▶ [YOUR TASK]: Produce a faithful copy of the data, one that leaves out the pictures.

── INFORMATION PROVIDED ──

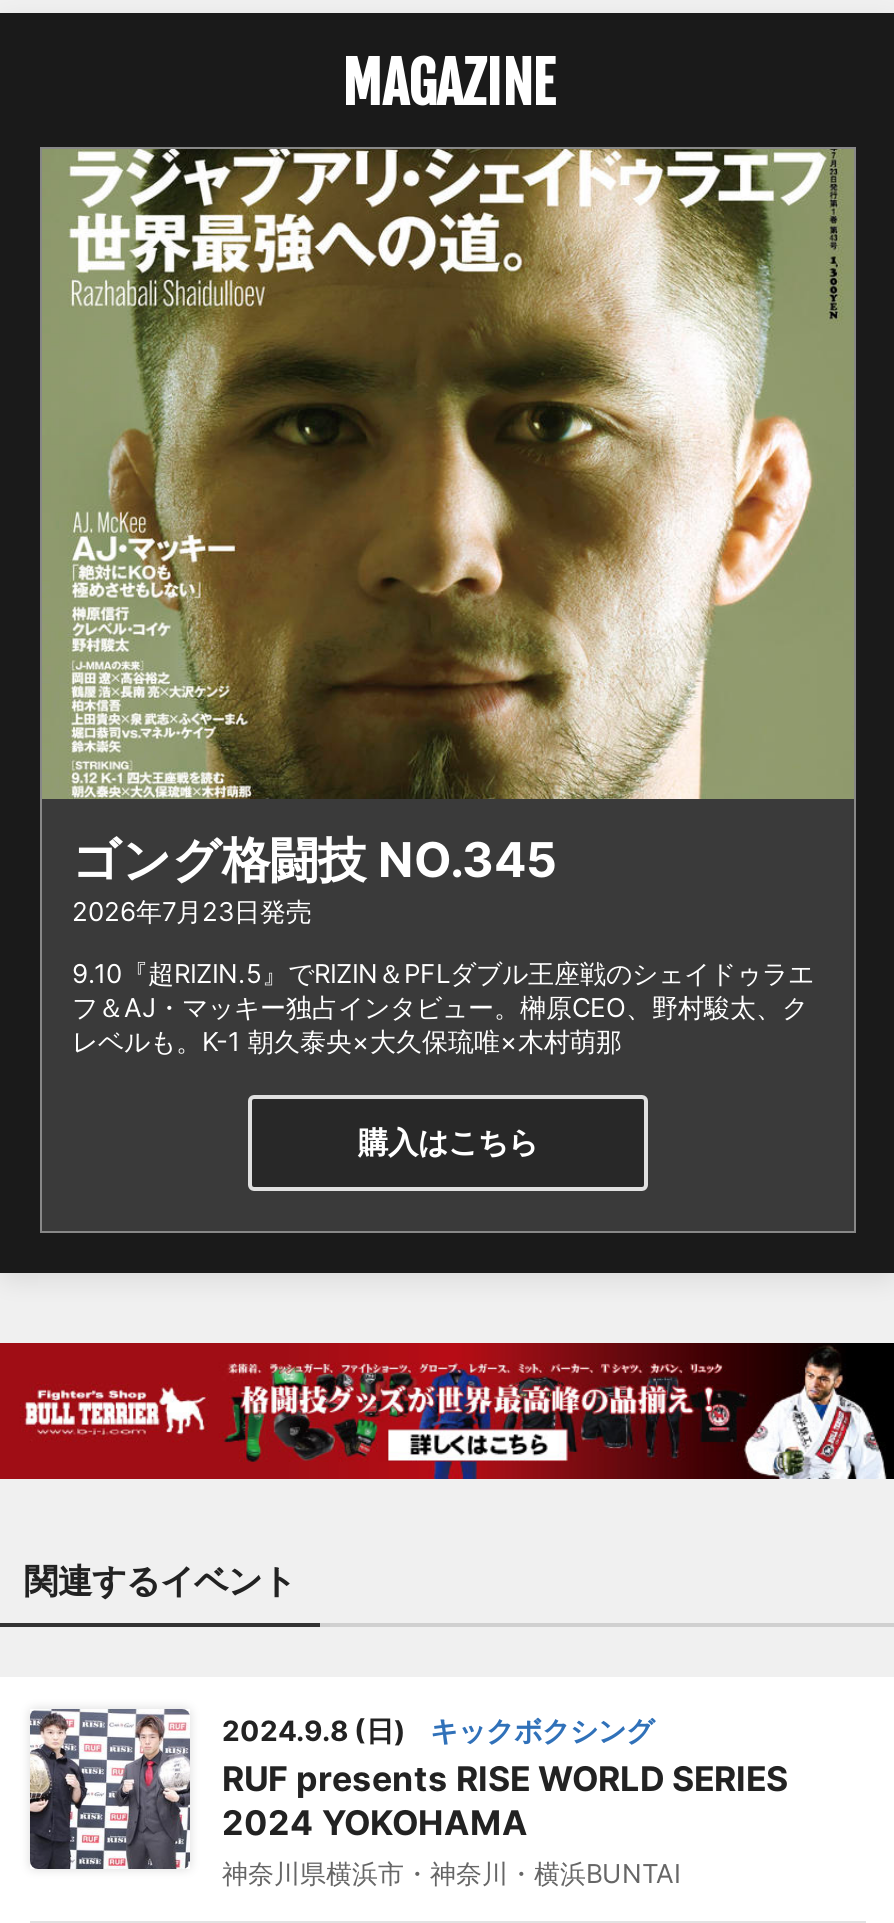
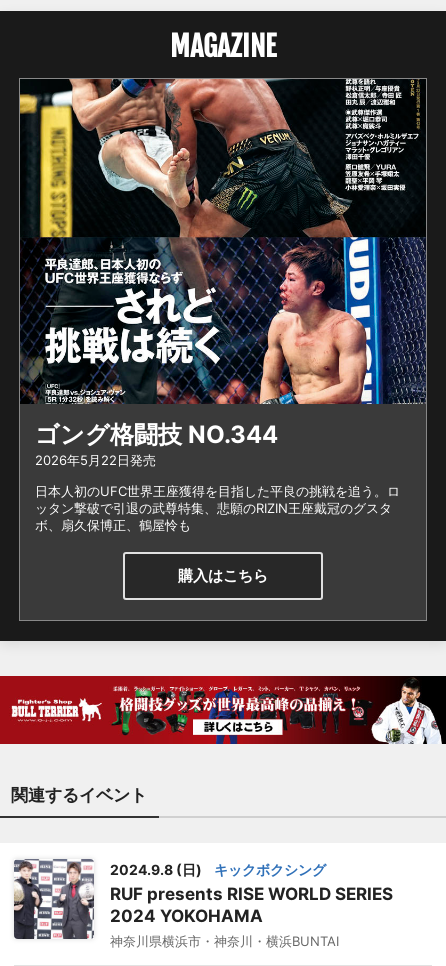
- [image]
- ゴング格闘技 NO.345
- 2026年7月23日発売
+ [image]
+ ゴング格闘技 NO.344
+ 2026年5月22日発売

- 9.10『超RIZIN.5』でRIZIN＆PFLダブル王座戦のシェイドゥラエ
- フ＆AJ・マッキー独占インタビュー。榊原CEO、野村駿太、ク
- レベルも。K-1 朝久泰央×大久保琉唯×木村萌那
+ 日本人初のUFC世界王座獲得を目指した平良の挑戦を追う。ロ
+ ッタン撃破で引退の武尊特集、悲願のRIZIN王座戴冠のグスタ
+ ボ、扇久保博正、鶴屋怜も
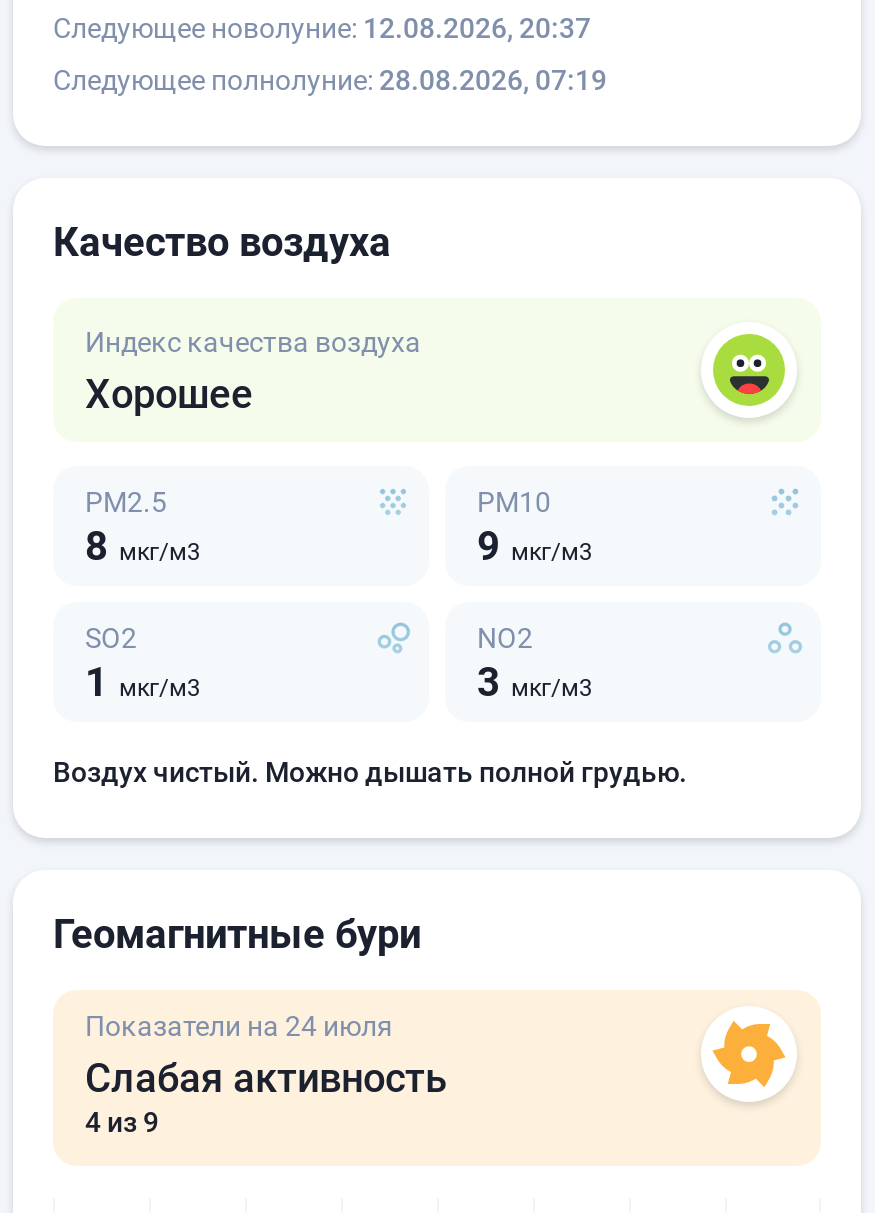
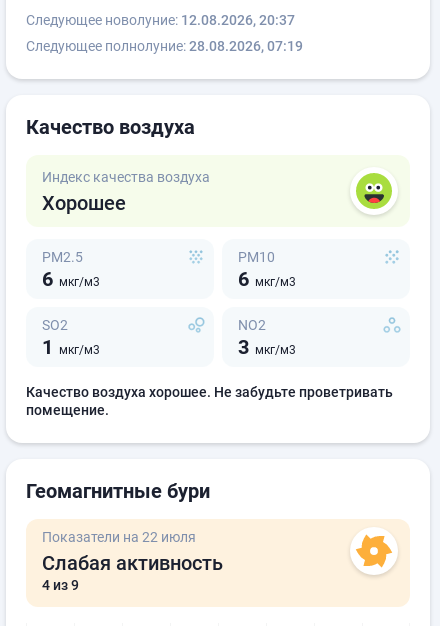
- 8 мкг/м3
+ 6 мкг/м3

- 9 мкг/м3
+ 6 мкг/м3

- Воздух чистый. Можно дышать полной грудью.
+ Качество воздуха хорошее. Не забудьте проветривать
+ помещение.

- Показатели на 24 июля
+ Показатели на 22 июля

───

▶ [WORKED SOLUTION]:
- [image]
- ゴング格闘技 NO.345
- 2026年7月23日発売
+ [image]
+ ゴング格闘技 NO.344
+ 2026年5月22日発売

- 9.10『超RIZIN.5』でRIZIN＆PFLダブル王座戦のシェイドゥラエ
- フ＆AJ・マッキー独占インタビュー。榊原CEO、野村駿太、ク
- レベルも。K-1 朝久泰央×大久保琉唯×木村萌那
+ 日本人初のUFC世界王座獲得を目指した平良の挑戦を追う。ロ
+ ッタン撃破で引退の武尊特集、悲願のRIZIN王座戴冠のグスタ
+ ボ、扇久保博正、鶴屋怜も
- 8 мкг/м3
+ 6 мкг/м3

- 9 мкг/м3
+ 6 мкг/м3

- Воздух чистый. Можно дышать полной грудью.
+ Качество воздуха хорошее. Не забудьте проветривать
+ помещение.

- Показатели на 24 июля
+ Показатели на 22 июля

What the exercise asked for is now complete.